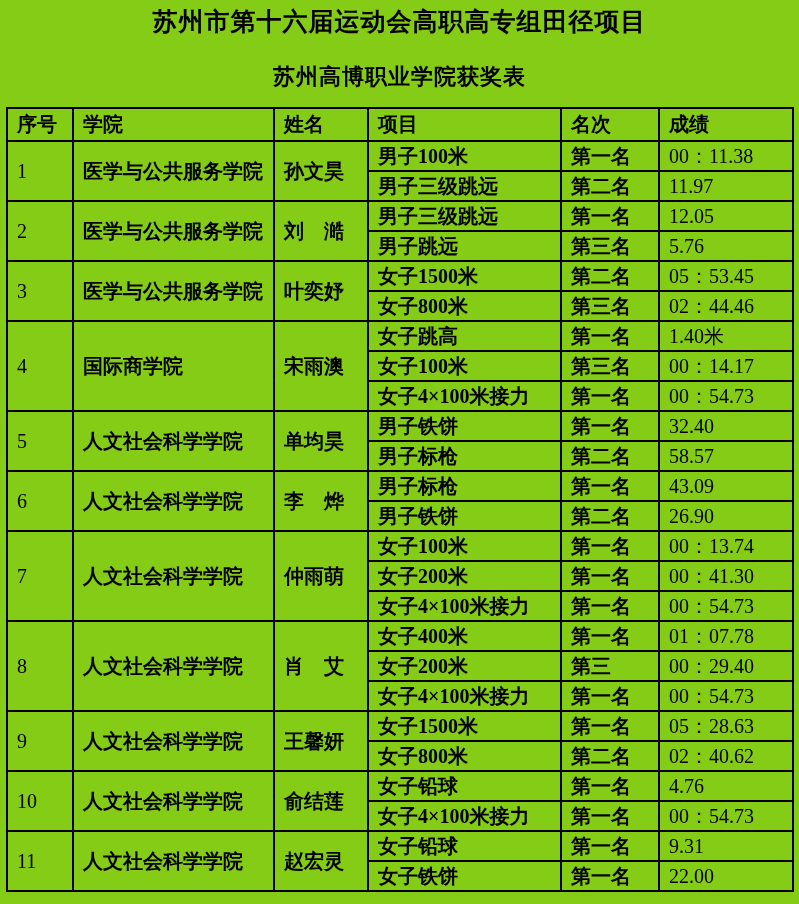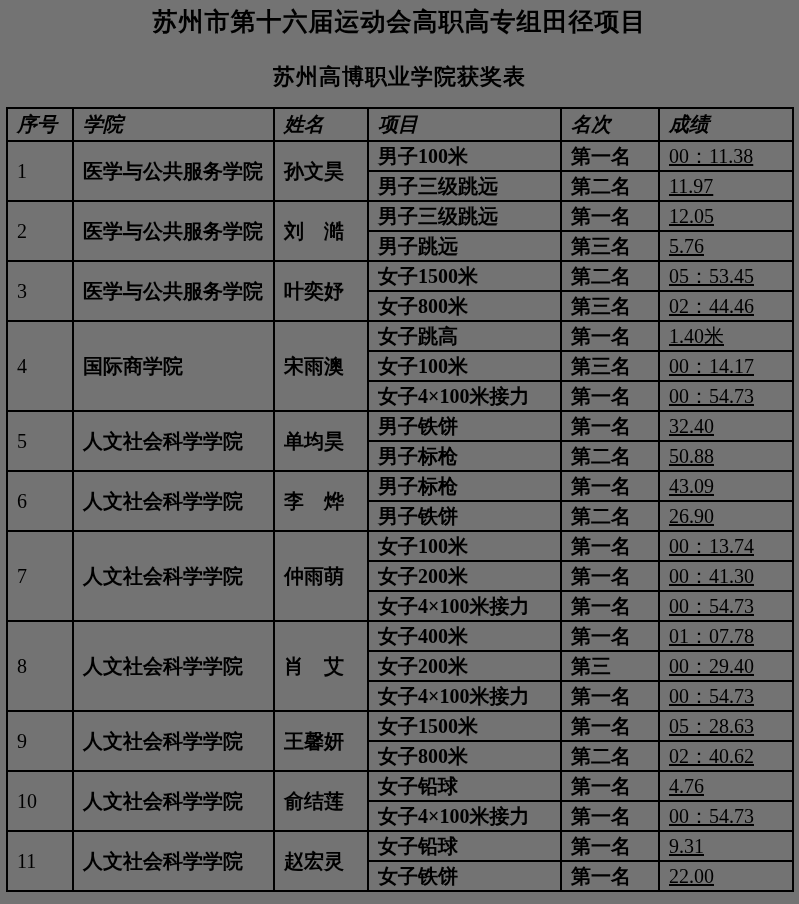--- a/index.html
+++ b/index.html
@@ -6,21 +6,21 @@
     margin: 0;
     padding: 0;
     background: #ffffff;
     color: #000000;
     font-family: "Liberation Serif", "DejaVu Serif", serif;
   }
   .page {
     position: relative;
     width: 799px;
     height: 904px;
-    background: #737373;
+    background: #84cc16;
     overflow: hidden;
   }
   .doc-title {
     margin: 8px 0 0 0;
     text-align: center;
     font-size: 25px;
     font-weight: bold;
     letter-spacing: 1px;
     line-height: 1.15;
   }
@@ -44,38 +44,36 @@
     padding: 0 2px 0 9px;
     text-align: left;
     vertical-align: middle;
     overflow: hidden;
     white-space: nowrap;
   }
   .awards th {
     height: 31px;
     font-size: 20px;
     font-weight: bold;
-    font-style: italic;
   }
   .awards td {
     height: 28px;
     font-size: 20px;
   }
   
   .awards tr.sub-row td { border-top-width: 1px; }
   .c-seq {
     padding-left: 15px;
     font-weight: normal;
     font-size: 19px;
   }
   .c-cn { font-weight: bold; }
   .c-result {
     font-weight: normal;
     font-size: 19px;
-    text-decoration: underline;
   }
 </style>
 </head>
 <body>
 
 <div class="page">
   <div class="doc-title">苏州市第十六届运动会高职高专组田径项目</div>
   <div class="doc-subtitle">苏州高博职业学院获奖表</div>
 
   <table class="awards">
@@ -159,21 +157,21 @@
           <td class="c-seq" rowspan="2">5</td>
           <td class="c-cn" rowspan="2">人文社会科学学院</td>
           <td class="c-cn" rowspan="2">单均昊</td>
           <td class="c-cn">男子铁饼</td>
           <td class="c-cn">第一名</td>
           <td class="c-result">32.40</td>
         </tr>
         <tr class="sub-row">
           <td class="c-cn">男子标枪</td>
           <td class="c-cn">第二名</td>
-          <td class="c-result">50.88</td>
+          <td class="c-result">58.57</td>
         </tr>
         <tr>
           <td class="c-seq" rowspan="2">6</td>
           <td class="c-cn" rowspan="2">人文社会科学学院</td>
           <td class="c-cn" rowspan="2">李　烨</td>
           <td class="c-cn">男子标枪</td>
           <td class="c-cn">第一名</td>
           <td class="c-result">43.09</td>
         </tr>
         <tr class="sub-row">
• • • •
* Try it
Please retype the data exactly as it appears, but without any of its pictures.

* Expected answer
--- a/index.html
+++ b/index.html
@@ -6,21 +6,21 @@
     margin: 0;
     padding: 0;
     background: #ffffff;
     color: #000000;
     font-family: "Liberation Serif", "DejaVu Serif", serif;
   }
   .page {
     position: relative;
     width: 799px;
     height: 904px;
-    background: #737373;
+    background: #84cc16;
     overflow: hidden;
   }
   .doc-title {
     margin: 8px 0 0 0;
     text-align: center;
     font-size: 25px;
     font-weight: bold;
     letter-spacing: 1px;
     line-height: 1.15;
   }
@@ -44,38 +44,36 @@
     padding: 0 2px 0 9px;
     text-align: left;
     vertical-align: middle;
     overflow: hidden;
     white-space: nowrap;
   }
   .awards th {
     height: 31px;
     font-size: 20px;
     font-weight: bold;
-    font-style: italic;
   }
   .awards td {
     height: 28px;
     font-size: 20px;
   }
   
   .awards tr.sub-row td { border-top-width: 1px; }
   .c-seq {
     padding-left: 15px;
     font-weight: normal;
     font-size: 19px;
   }
   .c-cn { font-weight: bold; }
   .c-result {
     font-weight: normal;
     font-size: 19px;
-    text-decoration: underline;
   }
 </style>
 </head>
 <body>
 
 <div class="page">
   <div class="doc-title">苏州市第十六届运动会高职高专组田径项目</div>
   <div class="doc-subtitle">苏州高博职业学院获奖表</div>
 
   <table class="awards">
@@ -159,21 +157,21 @@
           <td class="c-seq" rowspan="2">5</td>
           <td class="c-cn" rowspan="2">人文社会科学学院</td>
           <td class="c-cn" rowspan="2">单均昊</td>
           <td class="c-cn">男子铁饼</td>
           <td class="c-cn">第一名</td>
           <td class="c-result">32.40</td>
         </tr>
         <tr class="sub-row">
           <td class="c-cn">男子标枪</td>
           <td class="c-cn">第二名</td>
-          <td class="c-result">50.88</td>
+          <td class="c-result">58.57</td>
         </tr>
         <tr>
           <td class="c-seq" rowspan="2">6</td>
           <td class="c-cn" rowspan="2">人文社会科学学院</td>
           <td class="c-cn" rowspan="2">李　烨</td>
           <td class="c-cn">男子标枪</td>
           <td class="c-cn">第一名</td>
           <td class="c-result">43.09</td>
         </tr>
         <tr class="sub-row">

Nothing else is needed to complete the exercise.